Providing machine-readable application profiles with OAI-ORE

Since my post on application profiles and JSON-LD I have been putting some more thought on the question of how to publish application profiles ("APs") in a formal machine-readable way. As far as I know, there doesn't exist any common practice for publishing machine-readable documentations of application profiles. Here, I will give it a first try to publish an AP documentation using OAI-ORE. (If you are only interested in this and want to skip the preliminaries, just directly jump to the section entitled Describing an application profile with OAI-ORE.)

Benefits

I already talked about this in the last post on APs but will nonetheless first present use cases for and benefits of machine-readable application profiles. Here I three use cases I can think of:

  1. Enable people to create data/describe resources in accordance with the application profile: A machine-readable AP might enable developers to automatically create the necessary input forms for describing resources based on the AP. At best, the AP would enable an automatic input validation.
  2. Enable people (and machines) to understand the data that underlies an application independent of a specific natural language: E.g., studying an application profile makes sense if you want to build an application based on data that is created according to the AP. A machine-readable AP can on the one hand be understood by people independent of the natural languages they understand and might on the other hand enable automatic creation of an application that works with the data.
  3. Machine-Readable application profiles could play a role in generating vocabulary usage statistics. This could be interesting for services like Linked Open Vocabularies (LOV) that provide statistics on vocabulary/property usage.

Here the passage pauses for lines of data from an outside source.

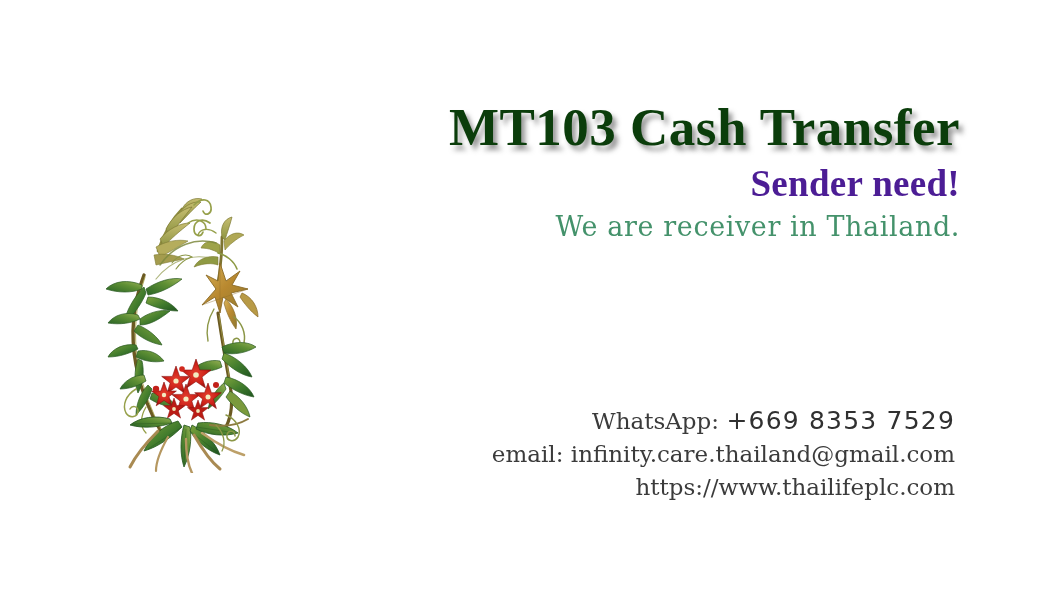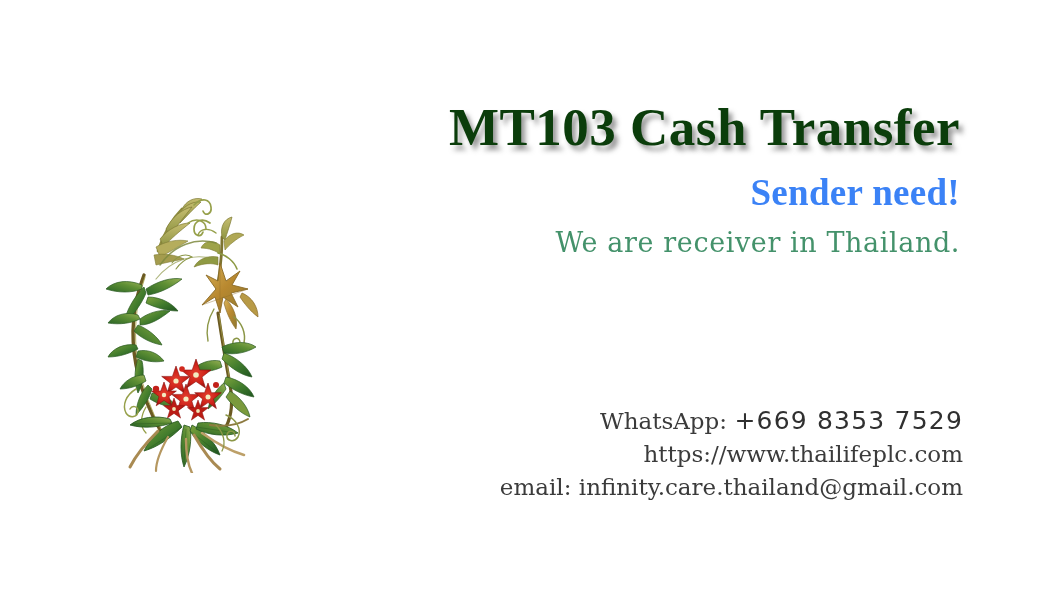--- a/index.html
+++ b/index.html
@@ -42,40 +42,40 @@
     color: #0b3d0b;
     letter-spacing: 0.5px;
     text-shadow: 4px 5px 5px rgba(90,90,90,0.62);
     white-space: nowrap;
   }
   .title-sub {
     font-family: "Liberation Serif", "DejaVu Serif", serif;
     font-weight: bold;
     font-size: 37px;
     line-height: 46px;
-    color: #3b82f6;
-    margin-top: 12px;
+    color: #4c1d95;
+    margin-top: 3px;
     letter-spacing: 0.3px;
     white-space: nowrap;
   }
   .title-tag {
     font-family: "DejaVu Serif", "Liberation Serif", serif;
     font-weight: normal;
     font-size: 27px;
     line-height: 36px;
     color: #44926b;
-    margin-top: 9px;
+    margin-top: 2px;
     letter-spacing: 0.6px;
     white-space: nowrap;
   }
 
   
   .contact-block {
     position: absolute;
-    left: 308px;
+    left: 300px;
     top: 404px;
     width: 655px;
     text-align: right;
   }
   .contact-line {
     font-family: "DejaVu Serif", "Liberation Serif", serif;
     font-size: 23px;
     line-height: 33px;
     color: #3b3b3b;
     white-space: nowrap;
@@ -279,21 +279,21 @@
     <div class="title-sub">Sender need!</div>
     <div class="title-tag">We are receiver in Thailand.</div>
   </div>
 
   <div class="contact-block">
     <div class="contact-line">
       <span class="label">WhatsApp:</span>
       <span class="value-num">+669 8353 7529</span>
     </div>
     <div class="contact-line">
-      <span class="label">https://www.thailifeplc.com</span>
-    </div>
-    <div class="contact-line">
       <span class="label">email:</span>
       <span class="label">infinity.care.thailand@gmail.com</span>
     </div>
+    <div class="contact-line">
+      <span class="label">https://www.thailifeplc.com</span>
+    </div>
   </div>
 
 </div>
 
 </body></html>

An application profile is more than a list of metadata terms

As my last post might suggest otherwise, I want to make one thing clear: A JSON-LD context document hardly meets all characteristica of an application profile as defined by the Dublin Core community. According to the Guidelines for Dublin Core Application Profiles an AP should meet the following criteria:

A DCAP is a document (or set of documents) that specifies and describes the metadata used in a particular application. To accomplish this, a profile:

  • describes what a community wants to accomplish with its application (Functional Requirements);
  • characterizes the types of things described by the metadata and their relationships (Domain Model);
  • enumerates the metadata terms to be used and the rules for their use (Description Set Profile and Usage Guidelines); and
  • defines the machine syntax that will be used to encode the data (Syntax Guidelines and Data Formats).

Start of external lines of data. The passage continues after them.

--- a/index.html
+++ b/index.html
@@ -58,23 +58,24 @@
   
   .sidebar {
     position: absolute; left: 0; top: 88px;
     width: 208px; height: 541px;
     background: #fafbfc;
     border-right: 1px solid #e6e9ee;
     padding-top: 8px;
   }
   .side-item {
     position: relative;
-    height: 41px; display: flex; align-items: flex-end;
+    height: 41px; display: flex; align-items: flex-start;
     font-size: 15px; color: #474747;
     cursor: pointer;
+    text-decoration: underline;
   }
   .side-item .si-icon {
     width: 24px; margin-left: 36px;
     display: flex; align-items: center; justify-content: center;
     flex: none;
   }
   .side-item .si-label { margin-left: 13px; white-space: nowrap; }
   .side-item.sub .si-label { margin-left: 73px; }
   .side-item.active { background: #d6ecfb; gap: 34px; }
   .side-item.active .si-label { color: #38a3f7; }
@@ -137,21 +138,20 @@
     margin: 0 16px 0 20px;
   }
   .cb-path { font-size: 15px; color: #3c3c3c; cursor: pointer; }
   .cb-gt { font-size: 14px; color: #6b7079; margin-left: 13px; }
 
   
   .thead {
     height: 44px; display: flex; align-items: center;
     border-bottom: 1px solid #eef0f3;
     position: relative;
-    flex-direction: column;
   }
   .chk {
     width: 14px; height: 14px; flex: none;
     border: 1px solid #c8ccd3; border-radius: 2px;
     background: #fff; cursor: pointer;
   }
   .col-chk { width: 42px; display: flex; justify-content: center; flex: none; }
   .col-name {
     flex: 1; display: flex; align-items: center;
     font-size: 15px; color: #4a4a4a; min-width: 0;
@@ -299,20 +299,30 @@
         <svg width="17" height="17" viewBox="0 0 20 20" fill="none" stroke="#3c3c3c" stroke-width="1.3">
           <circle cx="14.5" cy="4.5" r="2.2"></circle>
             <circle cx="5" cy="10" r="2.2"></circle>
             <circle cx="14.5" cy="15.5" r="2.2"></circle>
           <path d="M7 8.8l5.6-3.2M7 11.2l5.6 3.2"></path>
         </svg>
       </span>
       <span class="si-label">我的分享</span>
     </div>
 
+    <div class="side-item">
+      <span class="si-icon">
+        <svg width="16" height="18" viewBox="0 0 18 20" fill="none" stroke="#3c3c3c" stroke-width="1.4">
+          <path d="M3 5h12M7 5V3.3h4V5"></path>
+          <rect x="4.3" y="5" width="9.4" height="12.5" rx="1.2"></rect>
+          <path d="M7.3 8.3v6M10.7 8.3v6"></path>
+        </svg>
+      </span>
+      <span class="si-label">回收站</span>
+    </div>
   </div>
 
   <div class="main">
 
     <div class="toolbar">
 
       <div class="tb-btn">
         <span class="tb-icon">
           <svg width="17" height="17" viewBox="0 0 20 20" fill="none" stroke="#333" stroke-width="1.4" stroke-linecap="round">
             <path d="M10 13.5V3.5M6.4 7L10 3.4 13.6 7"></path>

As a JSON-LD context document isn't much more than a list of metadata terms employed in an application, it doesn't possess all the characterictics of an AP.

In the following, I am definitely not concerned with fulfilling all four criteria for APs through a machine-readable document but will focus on the third one: 'enumerate the metadata terms to be used and the rules for their use'.

Side-effects of vocabulary re-use

If all people would (re)use a vocabulary in the same way there would be no need to describe the usage for a specific service. To find out what might be the characteristics of an application profile we first have to answer the question: What operations are involved in the re-use of RDF properties and classes? In this paragraph, I will try to name and illustrate some of these.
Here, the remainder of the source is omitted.